The Role of Radiation Therapy in the Management of Sinonasal and Ventral Skull Base Malignancies




Key points








  • Sinonasal and ventral skull base cancers encompass a variety of rare “orphan” tumors. Existing evidence is predominantly from retrospective single-institution series.



  • Multimodality treatment with surgery and postoperative radiation therapy is the standard paradigm.



  • Advances including intensity-modulated radiation therapy and charged particle therapy have allowed for improved oncologic outcomes and reduced toxicity.



  • Radiation oncologists must balance target coverage and critical structure dose to maximize tumor control while minimizing severe toxicity.
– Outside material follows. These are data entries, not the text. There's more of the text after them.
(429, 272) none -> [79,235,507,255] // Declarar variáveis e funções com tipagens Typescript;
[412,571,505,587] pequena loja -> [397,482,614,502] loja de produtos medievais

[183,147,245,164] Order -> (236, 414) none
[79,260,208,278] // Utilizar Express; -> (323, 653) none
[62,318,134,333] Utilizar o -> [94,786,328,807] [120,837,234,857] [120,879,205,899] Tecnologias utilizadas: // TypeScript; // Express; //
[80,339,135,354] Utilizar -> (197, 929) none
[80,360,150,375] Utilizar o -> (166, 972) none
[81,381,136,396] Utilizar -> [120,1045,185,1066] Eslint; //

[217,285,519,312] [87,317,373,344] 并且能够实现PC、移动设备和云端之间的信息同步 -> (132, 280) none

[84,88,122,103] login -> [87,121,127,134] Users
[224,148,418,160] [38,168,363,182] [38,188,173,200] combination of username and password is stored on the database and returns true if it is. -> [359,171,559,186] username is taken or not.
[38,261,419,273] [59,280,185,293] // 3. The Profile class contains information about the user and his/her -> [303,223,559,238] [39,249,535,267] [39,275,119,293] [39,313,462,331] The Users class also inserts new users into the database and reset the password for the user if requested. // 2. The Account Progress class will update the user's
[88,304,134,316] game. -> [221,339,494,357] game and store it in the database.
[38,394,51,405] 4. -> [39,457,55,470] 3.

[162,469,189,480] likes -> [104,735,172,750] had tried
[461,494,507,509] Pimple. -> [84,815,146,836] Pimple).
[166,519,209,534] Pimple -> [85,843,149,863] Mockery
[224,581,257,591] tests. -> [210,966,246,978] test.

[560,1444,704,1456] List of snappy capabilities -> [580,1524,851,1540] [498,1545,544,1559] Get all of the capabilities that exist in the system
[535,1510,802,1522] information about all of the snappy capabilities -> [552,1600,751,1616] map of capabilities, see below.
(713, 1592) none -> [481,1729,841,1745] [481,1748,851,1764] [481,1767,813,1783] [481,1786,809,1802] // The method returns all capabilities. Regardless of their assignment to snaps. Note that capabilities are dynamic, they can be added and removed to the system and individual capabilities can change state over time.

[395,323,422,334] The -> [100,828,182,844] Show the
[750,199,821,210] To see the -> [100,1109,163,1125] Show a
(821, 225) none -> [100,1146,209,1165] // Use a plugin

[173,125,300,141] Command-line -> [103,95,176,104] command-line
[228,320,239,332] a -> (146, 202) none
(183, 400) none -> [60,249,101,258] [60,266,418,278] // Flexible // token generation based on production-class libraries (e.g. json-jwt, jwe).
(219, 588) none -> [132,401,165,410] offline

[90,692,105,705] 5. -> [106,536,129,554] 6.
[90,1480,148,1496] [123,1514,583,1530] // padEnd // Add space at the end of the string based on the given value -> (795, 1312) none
  • Specific radiotherapy considerations vary by histology and location and are important for optimal management.






Introduction


Sinonasal and ventral skull base malignancies are rare tumors; therefore, evidence for optimal management is limited primarily to single-institution retrospective series and population-based registry studies. Initial management is usually maximal surgical resection. Although no randomized trials exist, high rates of local failure have led to the wide adoption of postoperative radiation therapy for all except early-stage tumors without adverse pathologic risk factors. Numerous institutions published their experiences with this approach ( Table 1 ), with most reports spanning at least several decades and encompassing a mix of tumor stages and histologies. These series report 5-year overall survival (OS) rates of roughly 50% and local control (LC) of 50% to 70%. When patients present with unresectable disease or comorbidities precluding surgery, definitive radiotherapy or chemoradiation are used. In these cases, outcomes are suboptimal and toxicities significant as higher doses are needed to control gross disease. In select patients, a reassessment of resectability may occur after completion of definitive radiotherapy.



Table 1

Select large institutional series using RT for sinonasal cancer










































































Series Years Treated n % Surgery Results Conclusions/Toxicity
Blanco et al, 2004 (WashU) 1960–1998 106 65 5-y OS 27%, DFS 33%, LC 58% Better outcomes in those who had surgery
Hoppe et al, 2007 (MSKCC) 1987–2005 85 100 5-y OS 67%, DFS 55%, LC 62% Only 1 G3+ ocular toxicity using mostly modern techniques (3DCRT, IMRT)
Dulguerov et al, 2001 (UCLA, Switzerland) 1975–1994 220 71 5-y OS 40%, LC 57% Better outcomes in those who had surgery
Chen et al, 2007 (UCSF) 1960–2005 127 84 5-y OS 52%, DFS 62%, LC 54% Decreased toxicity across decade treated due to advances in RT technique
Dirix et al, 2007 (Belgium) 1976–2003 127 88 5-y OS 54%, DFS 37%, LC 53% 15 patients with RT retinopathy, 2 patients with severe optic neuropathy
Bristol et al, 2007 (MDACC) 1969–2002 146 100 5-y OS 55%, DFS 53%, LC 74% 34% G3+ toxicity if treated before 1991 vs 8% if treated after 1991
Mendenhall et al, 2009 (UF) 1964–2005 109 49 (Excluded maxillary tumors) 5-y OS 55%, LC 63% 20% severe complications, including 19 patients with at least ipsilateral blindness
Duprez et al, 2012 (Belgium) 1998–2009 130 78 5-y OS 52%, DFS 39%, LC 59% G3+ ocular toxicity in 11 patients, but no blindness in patients who had IMRT
Al-Mamgani et al, 2012 (Netherlands) 1999–2010 82 78 5-y OS 54%, DFS 56%, LC 74% Decreased late toxicity and increased vision preservation with IMRT vs 3DCRT

Abbreviations: DFS, disease-free survival; IMRT, intensity-modulated radiation therapy; LC, local control; MDACC, MD Anderson Cancer Center; MSKCC, Memorial Sloan Kettering Cancer Center; RT, radiation therapy; UCLA, University of California, Los Angeles; UCSF, University of California, San Francisco; UF, University of Florida; WashU, Washington University in St. Louis.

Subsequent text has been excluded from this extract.